Today's visit was in response to an LIC624 Incident Report, which licensee self-submitted to the CCLD San Diego Regional Office (received on 03/13/2024). According to the LIC624: during the morning of 03/12/2024, an error by Staff #1 (S1) led to Resident #1 (R1) receiving doses of multiple medications which were not prescribed to them. These medications were instead prescribed to Resident #2 (R2). [See LIC 811 Confidential Names List for a description of select person identifiers used in this report].

During today’s visit, LPA performed a brief facility tour and welfare check on R1, verifying that they were safe. LPA collected copies of and reviewed pertinent care records, training records, and physician correspondence. LPA also interviewed relevant staff.

Staff interviews aligned to show: On the morning of 03/12/2024, S1 was a newer Medication Technician and recently underwent medication pass training with a nurse manager. At breakfast time, Staff #1 approached R1 and asked R1 to verify his identity, R1 agreed to the wrong identity. R1 then ingested medications which were not prescribed to them. Staff quickly recognized the error and timely notified R1’s primary care physician (PCP).

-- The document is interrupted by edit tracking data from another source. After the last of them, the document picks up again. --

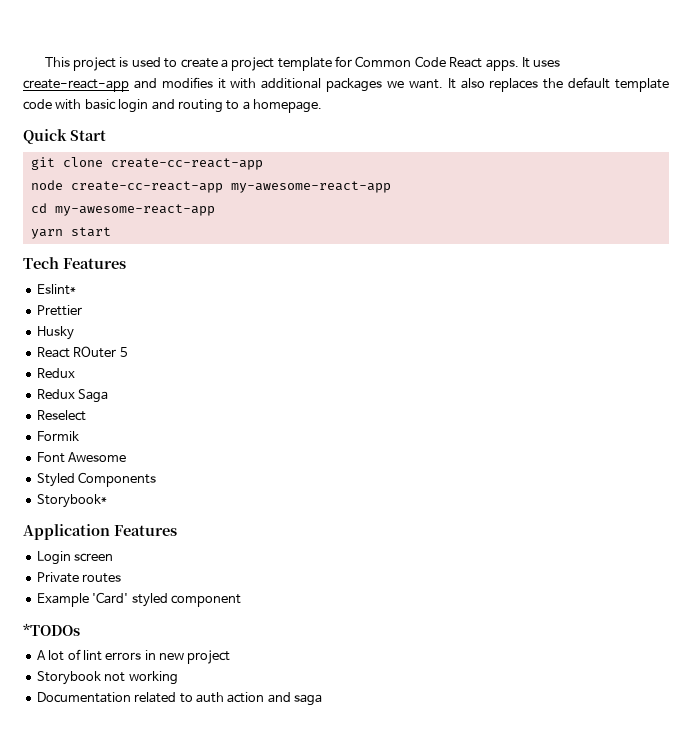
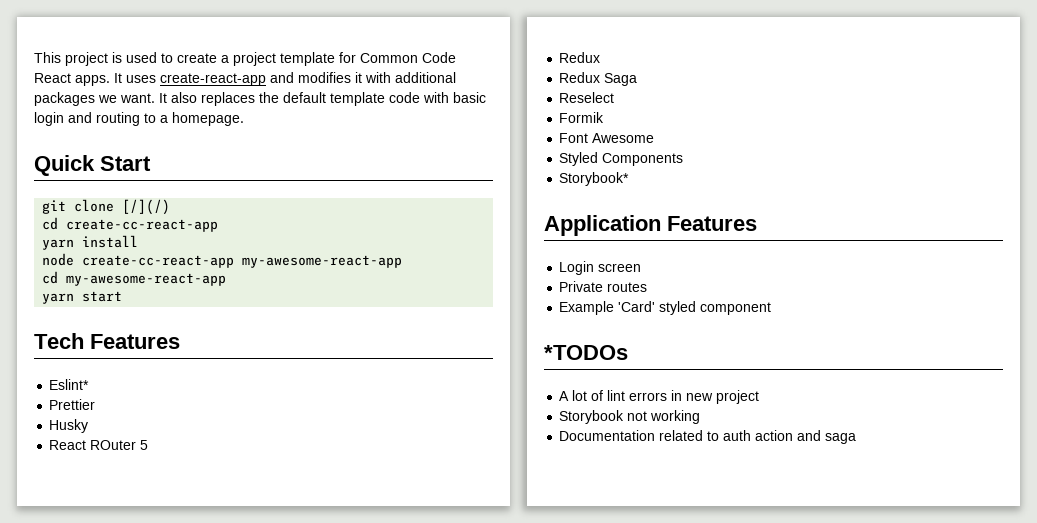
- git clone create-cc-react-app
+ git clone [/](/)
+ cd create-cc-react-app
+ yarn install

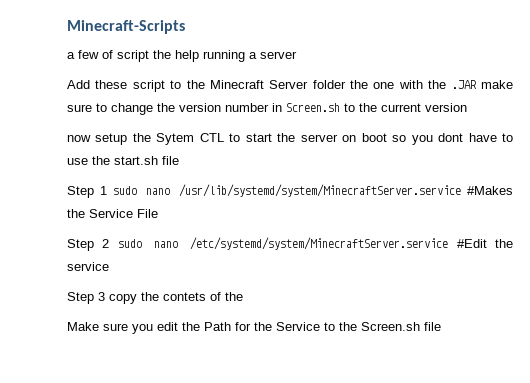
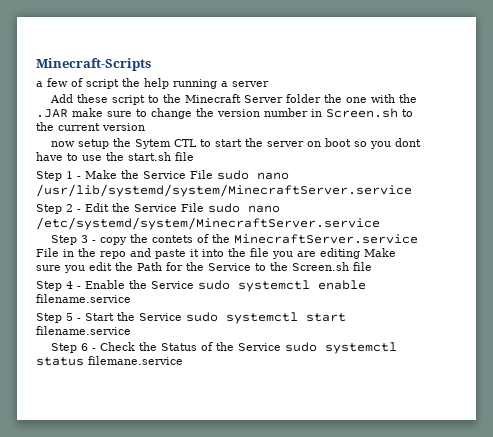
- Step 1 sudo nano /usr/lib/systemd/system/MinecraftServer.service #Makes the Service File
- Step 2 sudo nano /etc/systemd/system/MinecraftServer.service #Edit the service
+ Step 1 - Make the Service File sudo nano /usr/lib/systemd/system/MinecraftServer.service
+ Step 2 - Edit the Service File sudo nano /etc/systemd/system/MinecraftServer.service
- Step 3 copy the contets of the
- Make sure you edit the Path for the Service to the Screen.sh file
+ Step 3 - copy the contets of the MinecraftServer.service File in the repo and paste it into the file you are editing Make sure you edit the Path for the Service to the Screen.sh file
+ Step 4 - Enable the Service sudo systemctl enable filename.service
+ Step 5 - Start the Service sudo systemctl start filename.service
+ Step 6 - Check the Status of the Service sudo systemctl status filemane.service

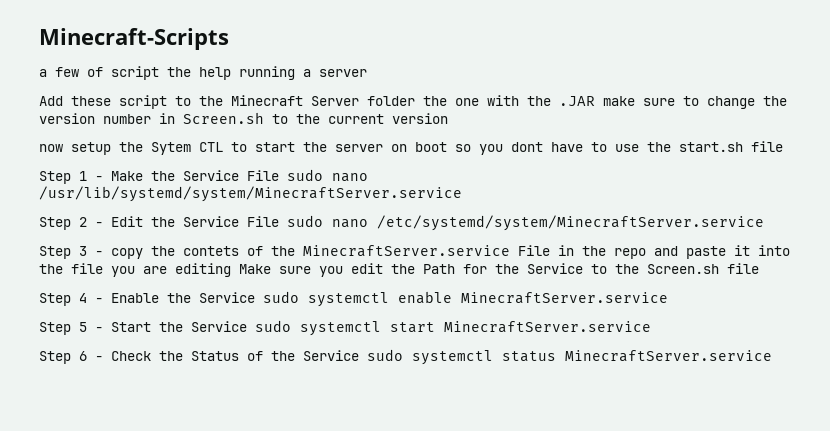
- Step 4 - Enable the Service sudo systemctl enable filename.service
+ Step 4 - Enable the Service sudo systemctl enable MinecraftServer.service
- Step 5 - Start the Service sudo systemctl start filename.service
+ Step 5 - Start the Service sudo systemctl start MinecraftServer.service
- Step 6 - Check the Status of the Service sudo systemctl status filemane.service
+ Step 6 - Check the Status of the Service sudo systemctl status MinecraftServer.service

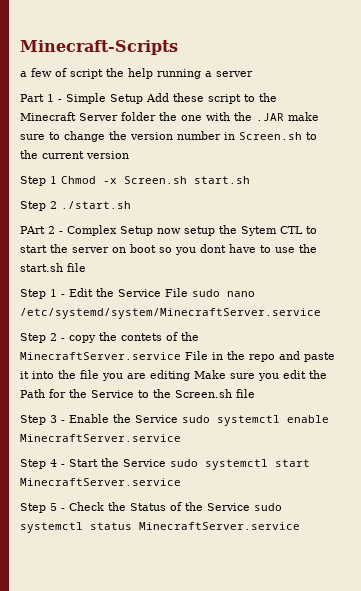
- Add these script to the Minecraft Server folder the one with the .JAR make sure to change the version number in Screen.sh to the current version
+ Part 1 - Simple Setup Add these script to the Minecraft Server folder the one with the .JAR make sure to change the version number in Screen.sh to the current version
- now setup the Sytem CTL to start the server on boot so you dont have to use the start.sh file
+ Step 1 Chmod -x Screen.sh start.sh
+ Step 2 ./start.sh
+ PArt 2 - Complex Setup now setup the Sytem CTL to start the server on boot so you dont have to use the start.sh file
- Step 1 - Make the Service File sudo nano /usr/lib/systemd/system/MinecraftServer.service
- Step 2 - Edit the Service File sudo nano /etc/systemd/system/MinecraftServer.service
+ Step 1 - Edit the Service File sudo nano /etc/systemd/system/MinecraftServer.service
- Step 3 - copy the contets of the MinecraftServer.service File in the repo and paste it into the file you are editing Make sure you edit the Path for the Service to the Screen.sh file
+ Step 2 - copy the contets of the MinecraftServer.service File in the repo and paste it into the file you are editing Make sure you edit the Path for the Service to the Screen.sh file
- Step 4 - Enable the Service sudo systemctl enable MinecraftServer.service
+ Step 3 - Enable the Service sudo systemctl enable MinecraftServer.service
- Step 5 - Start the Service sudo systemctl start MinecraftServer.service
+ Step 4 - Start the Service sudo systemctl start MinecraftServer.service
- Step 6 - Check the Status of the Service sudo systemctl status MinecraftServer.service
+ Step 5 - Check the Status of the Service sudo systemctl status MinecraftServer.service

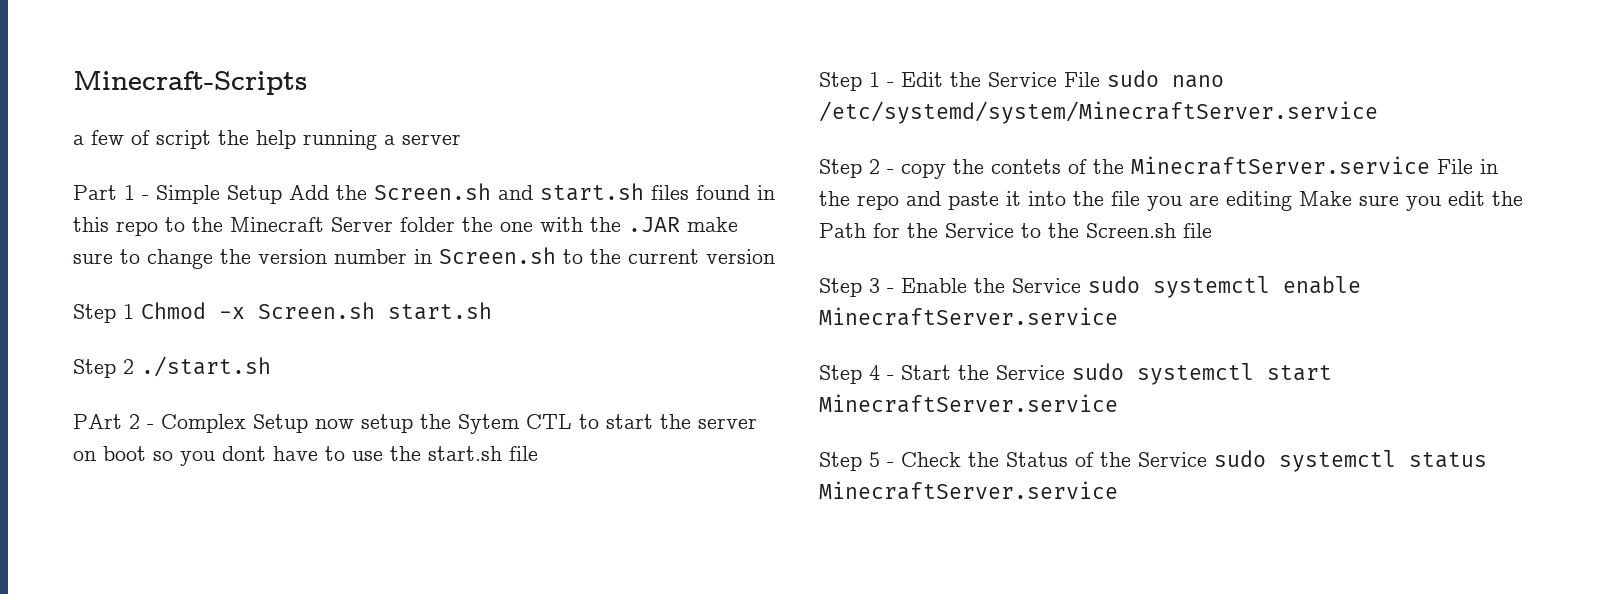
- Part 1 - Simple Setup Add these script to the Minecraft Server folder the one with the .JAR make sure to change the version number in Screen.sh to the current version
+ Part 1 - Simple Setup Add the Screen.sh and start.sh files found in this repo to the Minecraft Server folder the one with the .JAR make sure to change the version number in Screen.sh to the current version

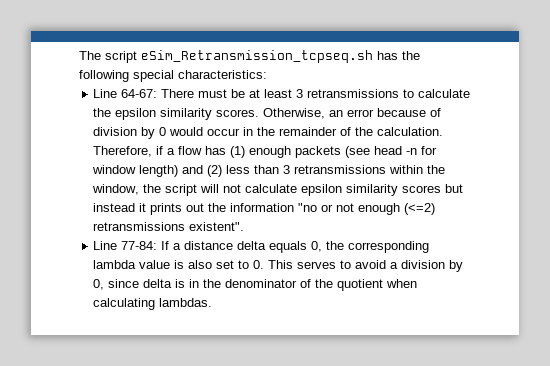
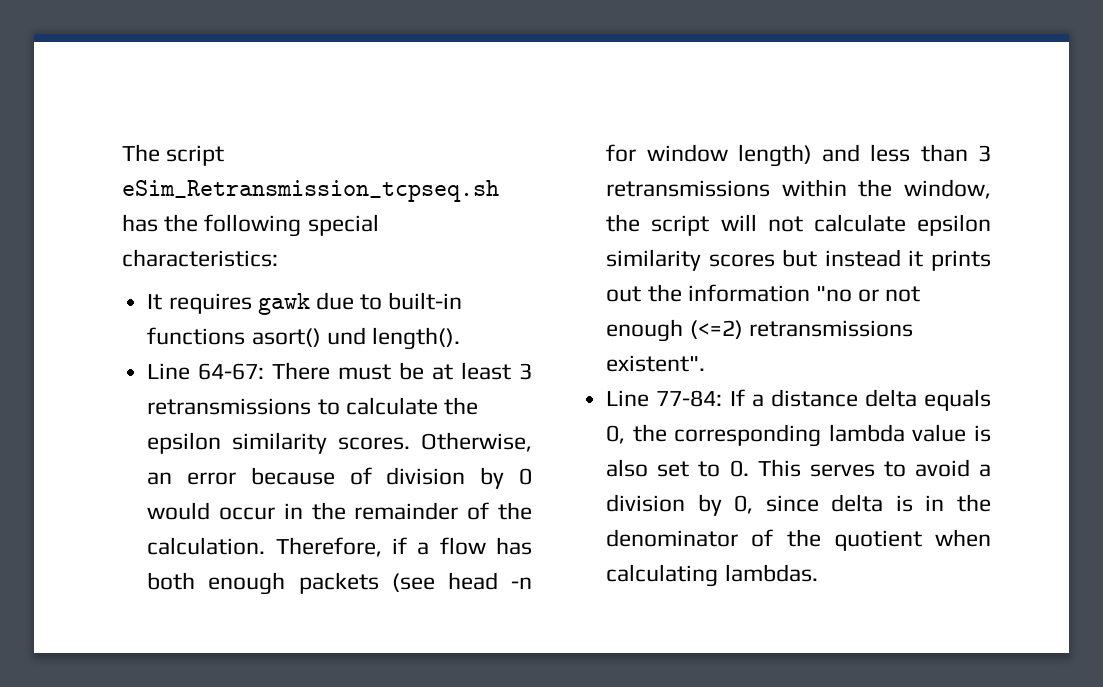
+ It requires gawk due to built-in functions asort() und length().
- Therefore, if a flow has (1) enough packets (see head -n for window length) and (2) less than 3 retransmissions within the window, the script will not calculate epsilon similarity scores but instead it prints out the information "no or not enough (<=2) retransmissions existent".
+ Therefore, if a flow has both enough packets (see head -n for window length) and less than 3 retransmissions within the window, the script will not calculate epsilon similarity scores but instead it prints out the information "no or not enough (<=2) retransmissions existent".

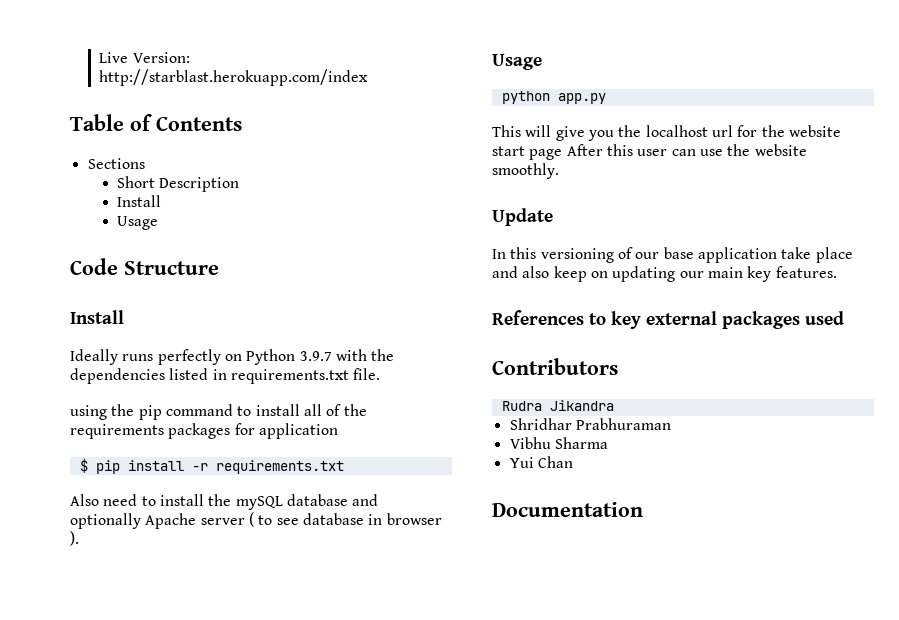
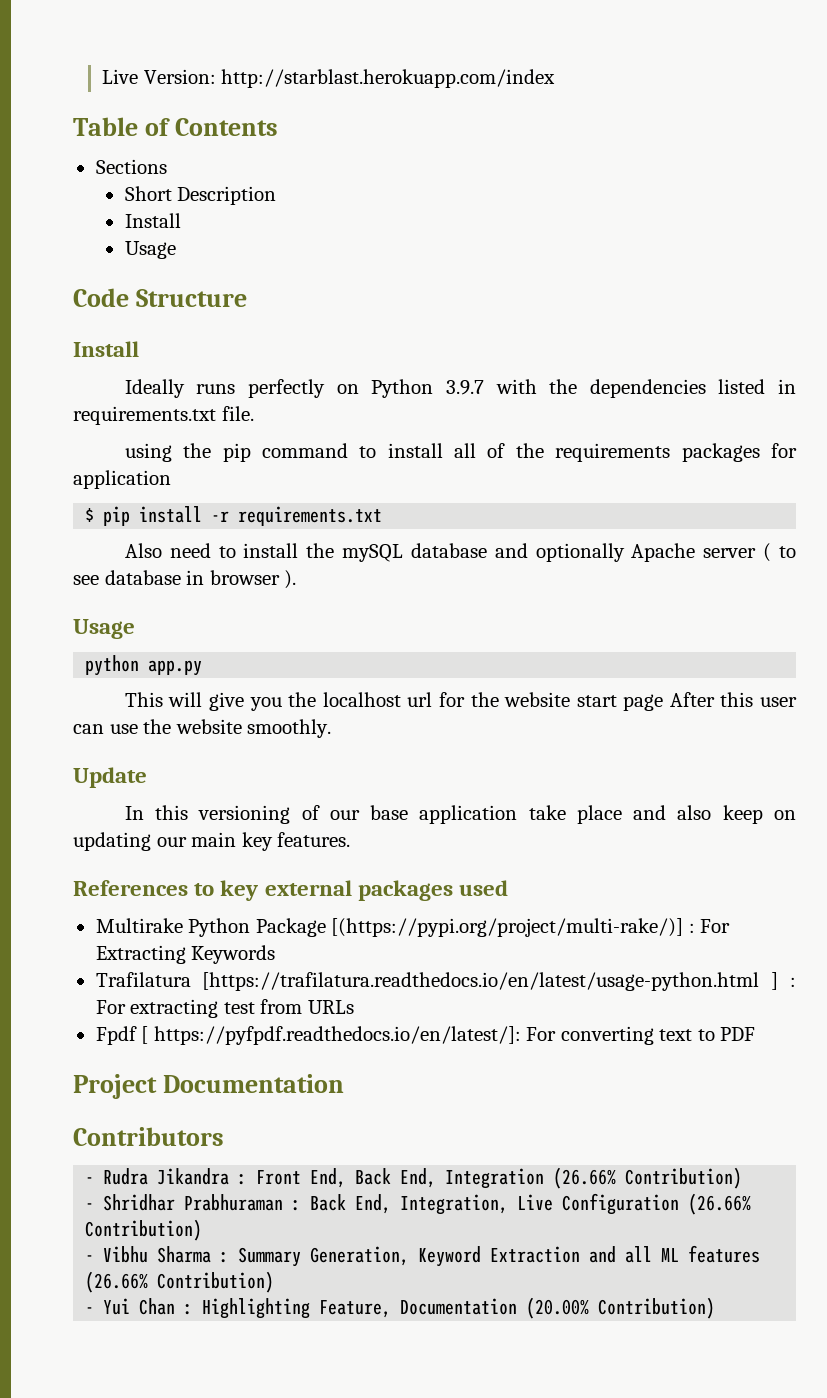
+ Multirake Python Package [(https://pypi.org/project/multi-rake/)] : For Extracting Keywords
+ Trafilatura [https://trafilatura.readthedocs.io/en/latest/usage-python.html ] : For extracting test from URLs
+ Fpdf [ https://pyfpdf.readthedocs.io/en/latest/]: For converting text to PDF
+ Project Documentation
- Rudra Jikandra
- Shridhar Prabhuraman
- Vibhu Sharma
- Yui Chan
- Documentation
+ - Rudra Jikandra : Front End, Back End, Integration (26.66% Contribution)
+ - Shridhar Prabhuraman : Back End, Integration, Live Configuration (26.66% Contribution)
+ - Vibhu Sharma : Summary Generation, Keyword Extraction and all ML features (26.66% Contribution)
+ - Yui Chan : Highlighting Feature, Documentation (20.00% Contribution)

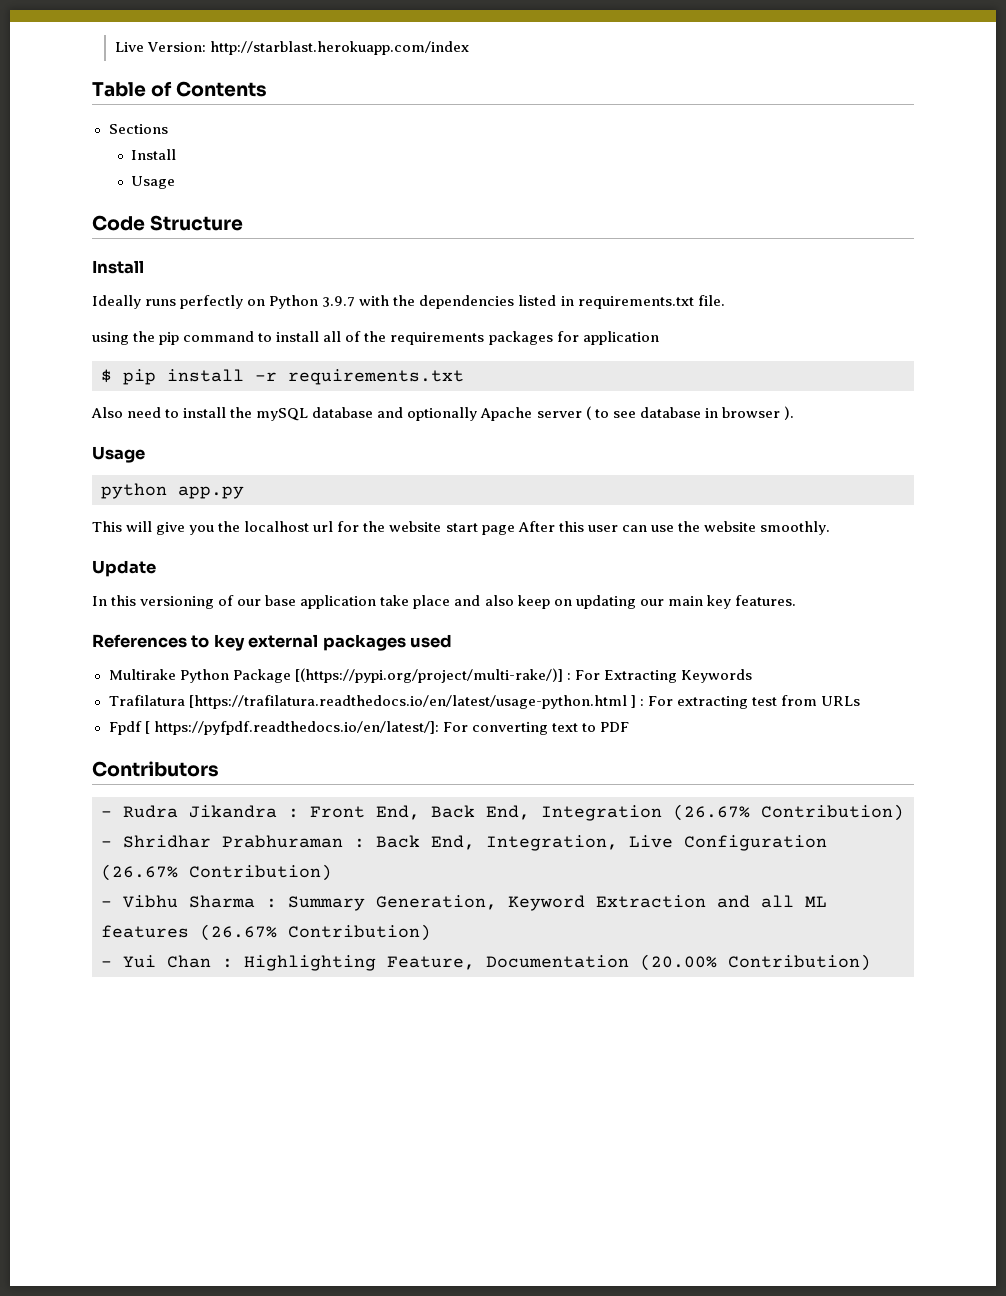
- Short Description
- Project Documentation
- - Rudra Jikandra : Front End, Back End, Integration (26.66% Contribution)
+ - Rudra Jikandra : Front End, Back End, Integration (26.67% Contribution)
- - Shridhar Prabhuraman : Back End, Integration, Live Configuration (26.66% Contribution)
+ - Shridhar Prabhuraman : Back End, Integration, Live Configuration (26.67% Contribution)
- - Vibhu Sharma : Summary Generation, Keyword Extraction and all ML features (26.66% Contribution)
+ - Vibhu Sharma : Summary Generation, Keyword Extraction and all ML features (26.67% Contribution)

Staff measured R1’s blood pressure multiple times, finding it was consistently within a safe range. Staff continued to closely observe R1 for 72 hours and R1 had no adverse reactions.

[Continued on 809-C]

SUPERVISOR'S NAME: Denise PowellTELEPHONE: (619) 767-2317
LICENSING EVALUATOR NAME: Amy RodgersTELEPHONE: 619-997-4108
LICENSING EVALUATOR SIGNATURE:
DATE: 03/20/2024
I acknowledge receipt of this form and understand my licensing appeal rights as explained and received.
FACILITY REPRESENTATIVE SIGNATURE:
DATE: 03/20/2024
This report must be available at Child Care and Group Home facilities for public review for 3 years.

LIC809 (FAS) - (06/04)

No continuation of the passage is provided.